DIRECTIONS
Count the lines in the entries that contain the string "class". State nothing but the number.

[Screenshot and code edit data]
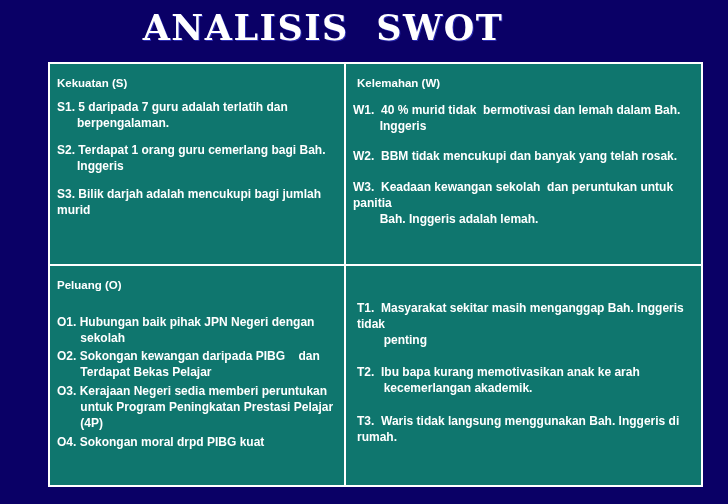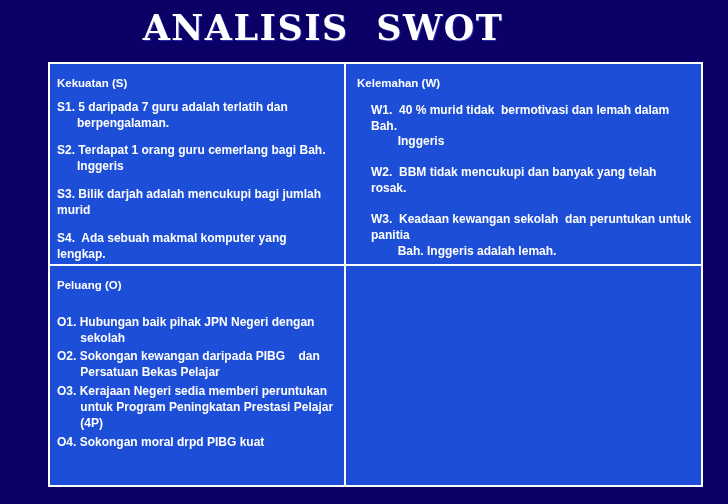--- a/index.html
+++ b/index.html
@@ -45,7 +45,7 @@
     height: 425px;
     box-sizing: border-box;
     border: 2px solid #ffffff;
-    background: #1d4ed8;
+    background: #0f766e;
     display: grid;
     grid-template-columns: 296px 1fr;
     grid-template-rows: 202px 1fr;

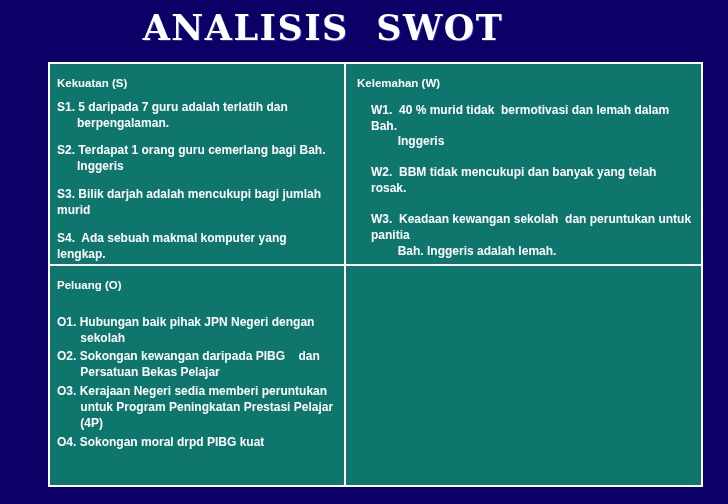--- a/index.html
+++ b/index.html
@@ -88,7 +88,7 @@
   #cell-strengths .cell-item     { margin: 0 0 12px 0; text-indent: 0; padding-left: 0; }
   #cell-strengths .cell-item:first-child { margin-top: 9px; }
 
-  #cell-weaknesses .cell-item    { margin: 0 0 15px 18px; }
+  #cell-weaknesses .cell-item    { margin: 0 0 15px 0; }
   #cell-weaknesses .cell-item:first-child { margin-top: 12px; }
 
   #cell-opportunities .cell-item { margin: 3px 0 1px 0; }

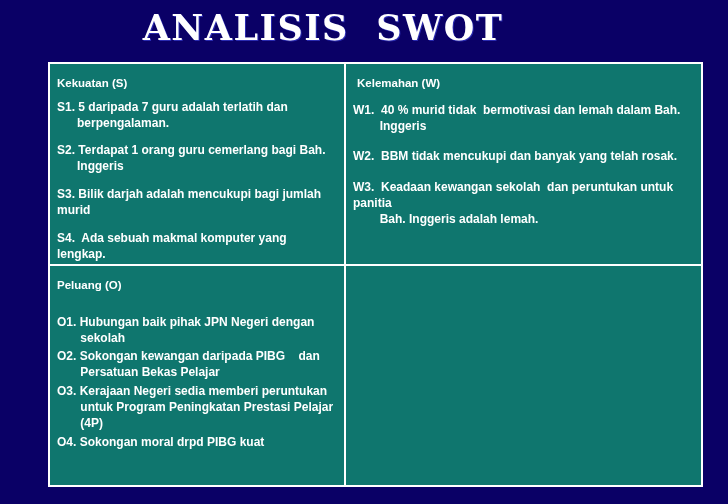--- a/index.html
+++ b/index.html
@@ -112,7 +112,6 @@
       <li class="cell-item">S2. Terdapat 1 orang guru cemerlang bagi Bah.
       Inggeris</li>
       <li class="cell-item">S3. Bilik darjah adalah mencukupi bagi jumlah murid</li>
-      <li class="cell-item">S4.  Ada sebuah makmal komputer yang   lengkap.</li>
     </ul>
   </div>
 

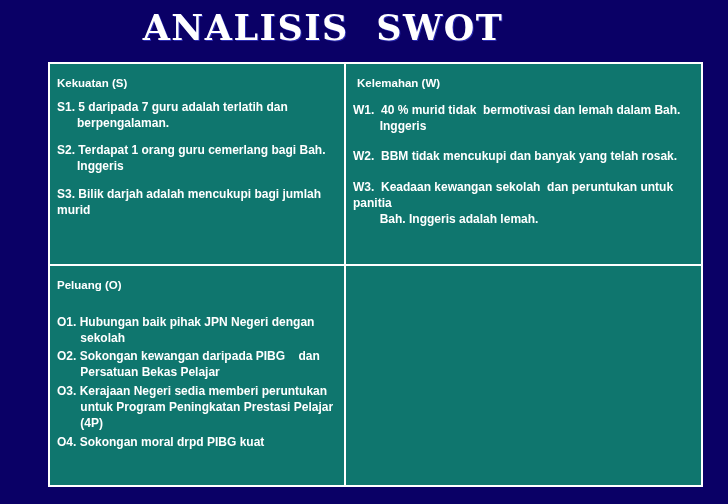--- a/index.html
+++ b/index.html
@@ -141,6 +141,13 @@
   </div>
 
   <div class="swot-cell" id="cell-threats">
+    <ul class="cell-items">
+      <li class="cell-item">T1.  Masyarakat sekitar masih menganggap Bah. Inggeris tidak
+        penting</li>
+      <li class="cell-item">T2.  Ibu bapa kurang memotivasikan anak ke arah
+        kecemerlangan akademik.</li>
+      <li class="cell-item">T3.  Waris tidak langsung menggunakan Bah. Inggeris di rumah.</li>
+    </ul>
   </div>
 
 </div>

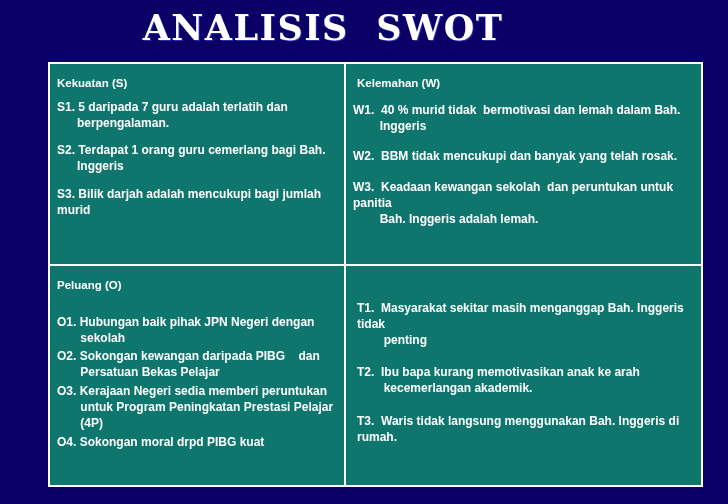--- a/index.html
+++ b/index.html
@@ -132,7 +132,7 @@
       <li class="cell-item">O1. Hubungan baik pihak JPN Negeri dengan
        sekolah</li>
       <li class="cell-item">O2. Sokongan kewangan daripada PIBG    dan
-       Persatuan Bekas Pelajar</li>
+       Terdapat Bekas Pelajar</li>
       <li class="cell-item">O3. Kerajaan Negeri sedia memberi peruntukan
        untuk Program Peningkatan Prestasi Pelajar
        (4P)</li>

SOLVED PROBLEM
11